To understand the significance of voice over IP (VoIP), it's useful to travel back in time. Specifically, go to 4:45am on Sunday, September 3, 1967. If you happened to be in a car in Sweden at that moment, you had to stop the car and do nothing for five minutes. Then at 4:50 you had to move your car from the left side of the road to the right, and then stop again. Finally, at 5am, you could proceed, on the right. In those 15 minutes, the entire country changed a 300-year-old custom of Vanstertrafik, left-side driving, to Hogertrafik, right-side driving.
In fact Dagen H, or H Day as it was called (the H for Hogertrafik), began earlier than 4:45 that morning. It began in 1963, when the Riksdag (Swedish parliament) voted to switch in order to simplify border crossings with right-side- driving Norway, and to reduce accidents associated with Sweden's use of left-hand-drive cars on the left, which puts the driver at the edge of the road instead of the middle.
It was an epic cultural and infrastructural shift. Sweden created the Hogertrafikkommision (HTK) - an entire bureaucracy to manage the massively complex project. Bus stops jumped sides of the street, traffic lights moved, roads got new lines and signs, one-way streets went the other way. And, of course, people had to figure out how to drive on the right, so an education program started that included psychologists.
Even the day itself was more complex than a 15-minute square dance of Saabs and Volvos. In fact, nonessential vehicles were banned from the roads until 6 a.m., an hour past the official 5am crossover. Stockholm extended its ban until 3pm. A picture taken of a street in Stockholm right before the switch shows vehicles comically strewn across a street, like someone bumped a table full of Matchbox cars. Still, it worked.

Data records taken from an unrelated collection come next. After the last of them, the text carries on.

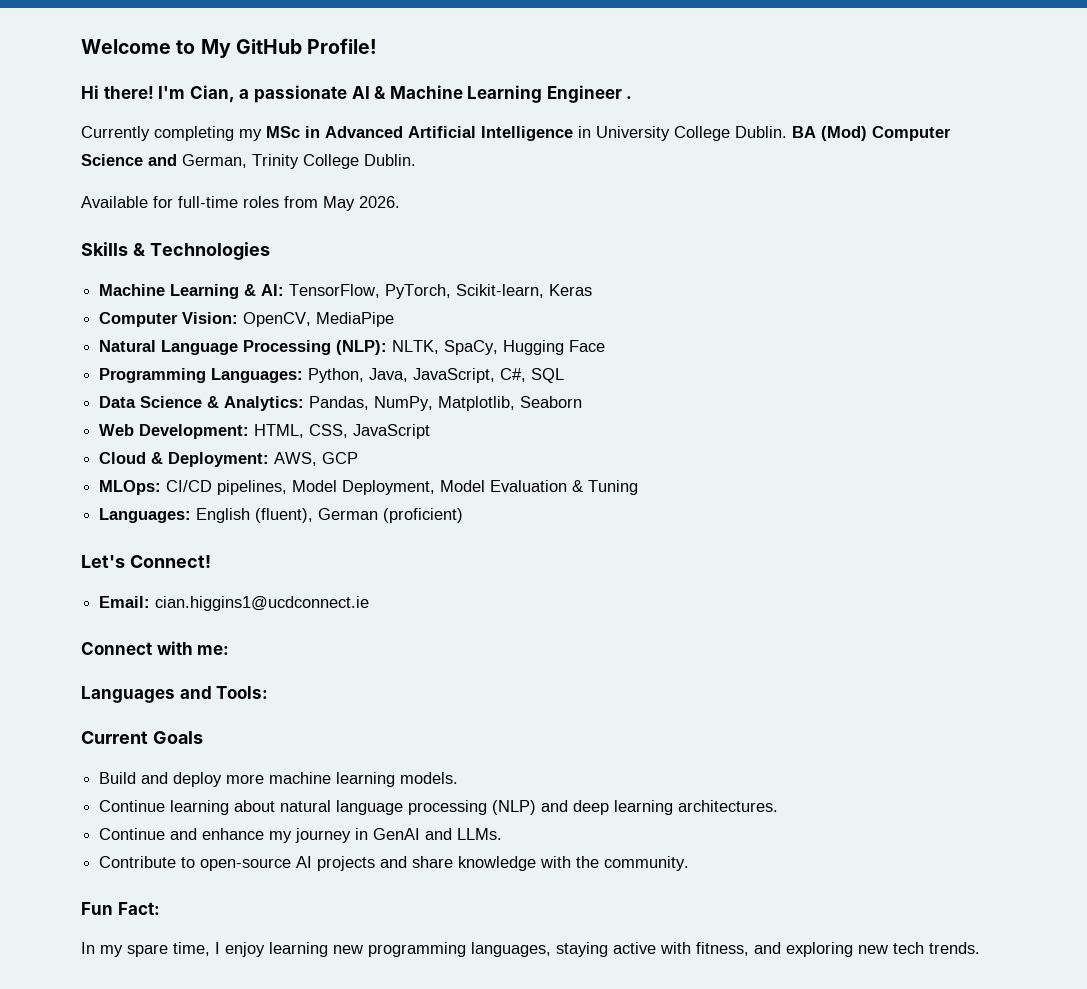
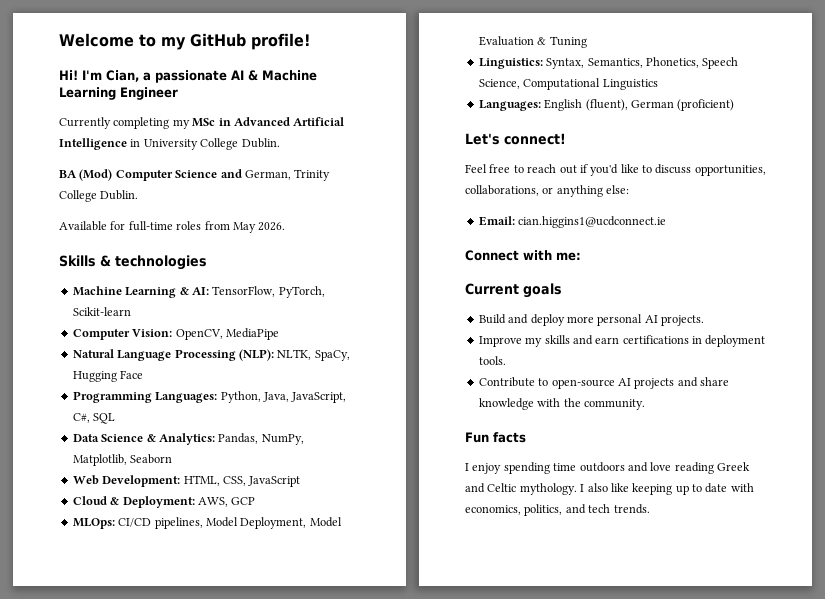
- Welcome to My GitHub Profile!
- Hi there!
+ Welcome to my GitHub profile!
+ Hi!
- I'm Cian, a passionate AI & Machine Learning Engineer .
+ I'm Cian, a passionate AI & Machine Learning Engineer
- Currently completing my MSc in Advanced Artificial Intelligence in University College Dublin. BA (Mod) Computer Science and German, Trinity College Dublin.
+ Currently completing my MSc in Advanced Artificial Intelligence in University College Dublin.
+ BA (Mod) Computer Science and German, Trinity College Dublin.
- Skills & Technologies
+ Skills & technologies
- Machine Learning & AI: TensorFlow, PyTorch, Scikit-learn, Keras
+ Machine Learning & AI: TensorFlow, PyTorch, Scikit-learn
+ Linguistics: Syntax, Semantics, Phonetics, Speech Science, Computational Linguistics
- Let's Connect!
+ Let's connect!
+ Feel free to reach out if you'd like to discuss opportunities, collaborations, or anything else:
- Languages and Tools:
- Current Goals
+ Current goals
- Build and deploy more machine learning models.
- Continue learning about natural language processing (NLP) and deep learning architectures.
- Continue and enhance my journey in GenAI and LLMs.
+ Build and deploy more personal AI projects.
+ Improve my skills and earn certifications in deployment tools.
- Fun Fact:
- In my spare time, I enjoy learning new programming languages, staying active with fitness, and exploring new tech trends.
+ Fun facts
+ I enjoy spending time outdoors and love reading Greek and Celtic mythology. I also like keeping up to date with economics, politics, and tech trends.

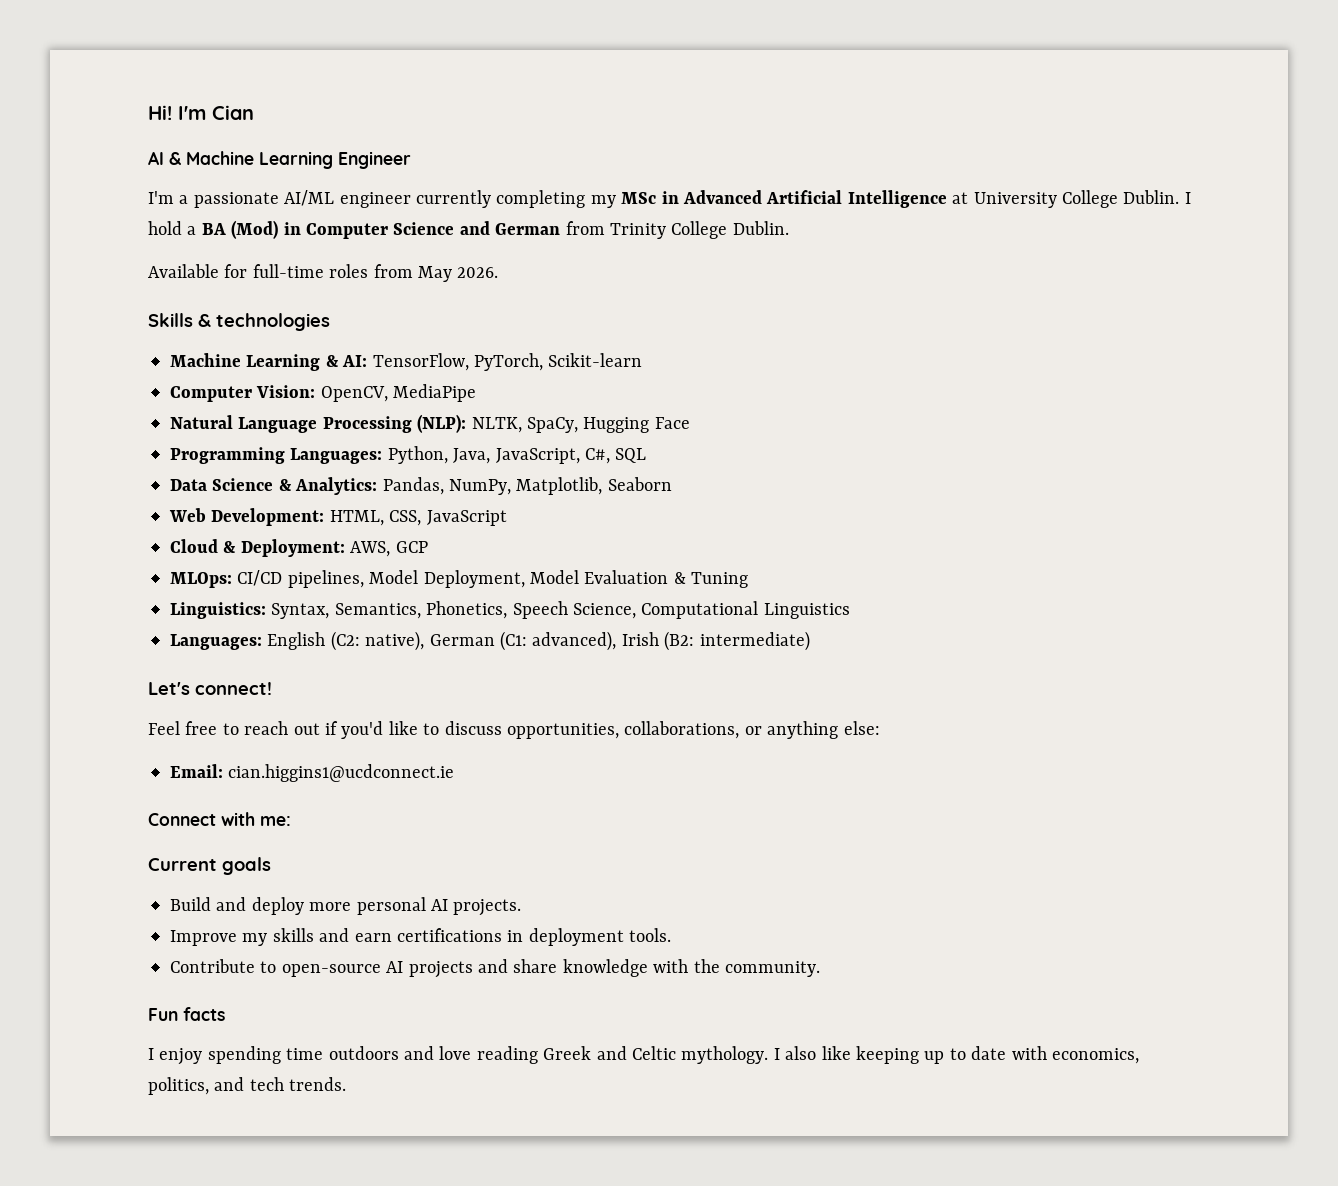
- Welcome to my GitHub profile!
- Hi! I'm Cian, a passionate AI & Machine Learning Engineer
+ Hi! I'm Cian
+ AI & Machine Learning Engineer
- Currently completing my MSc in Advanced Artificial Intelligence in University College Dublin.
- BA (Mod) Computer Science and German, Trinity College Dublin.
+ I'm a passionate AI/ML engineer currently completing my MSc in Advanced Artificial Intelligence at University College Dublin. I hold a BA (Mod) in Computer Science and German from Trinity College Dublin.
- Languages: English (fluent), German (proficient)
+ Languages: English (C2: native), German (C1: advanced), Irish (B2: intermediate)

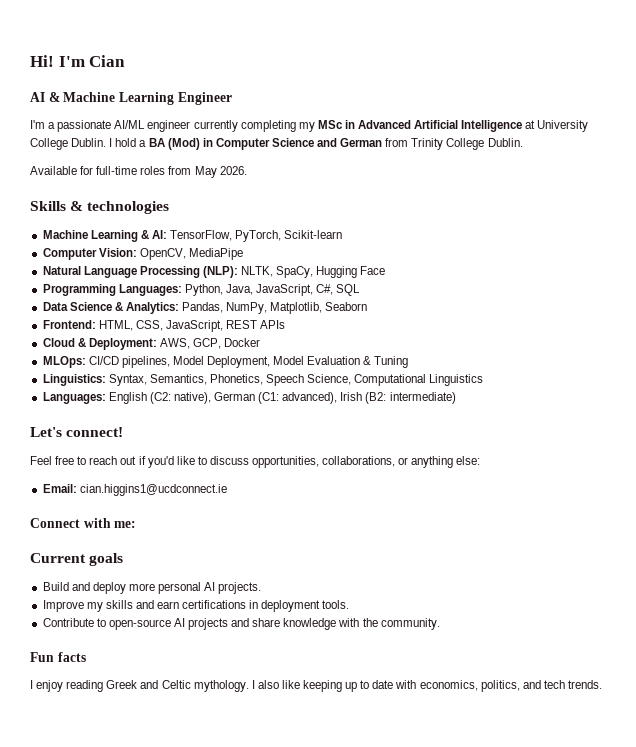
- Web Development: HTML, CSS, JavaScript
+ Frontend: HTML, CSS, JavaScript, REST APIs
- Cloud & Deployment: AWS, GCP
+ Cloud & Deployment: AWS, GCP, Docker
- I enjoy spending time outdoors and love reading Greek and Celtic mythology.
+ I enjoy reading Greek and Celtic mythology.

No fatalities were reported on Dagen H, and over the long term it seemed to have the desired effect, or at least no measurable negative effect, on road safety.
Similar to Dagen H, the changeover from plain old telephone service, POTS, to VoIP will deeply challenge ingrained customs. For 100 years, telecommunications has been carried on a closed proprietary network, highly stable but limited in its applications, and connected to tens of millions of cheap appliances, dumb terminals called phones. A utility.
Open and Extensible
As voice over IP and voice over the Internet grow, telecomm will change to become open and extensible, capable of supporting limitless new applications, often traversing an insecure and unstable public network and connected to complex and vulnerable multitasking end points called computers. An enterprise.
Unlike Dagen H, though, VoIP is switching over organically, driven by market forces, not a bureaucracy. There is no four-year plan and no education program preceding its rollout. No choreographed crossover on some target date. VoIP is just kind of happening.
This would seem to create security concerns and, yes, VoIP is following IT tradition by being rushed to market before its security implications have been thought through. But this story isn't another lecture to CSOs and CISOs on the need to secure VoIP. Regardless of how well the protocol is secured, security executives have a far more substantial challenge: mapping the new threat landscape of voice communications when their organizations decide to shift from closed to open, from dedicated to shared, from utility to enterprise.
With VoIP, phone conversations move around the world in the same way - sometimes on the same fiber-optic cable - that e-mail, spam, World Cup video highlights, IM conversations and malicious software attacks all move around the world, as little packets of 0s and 1s.
It is a cultural and infrastructural shift as epic as Dagen H. Soon, in a very real way, voice will no longer be voice. It will be data.
"We have this inherent belief of a certain quality of service and security with phones, of what the system can do for us," says Andrew Graydon, the chair of the VoIP Security Alliance. "Most of that is pure speculation; we don't know for real, but it doesn't matter. It's what people believe."
Just what people believe, without ever really thinking about it, is quite specific and detailed. People believe that their phone will work, perhaps even in a blackout; that the number they dial will connect to the phone assigned to that number, and the number that caller ID identifies is where that call comes from; that the call is not being surreptitiously recorded; that people taking advantage of the system, like telemarketers, can be controlled; and that breaking into this system is difficult enough to make it an undesirable criminal vector, which in turn pushes vulnerability elsewhere (to, say, computer communications).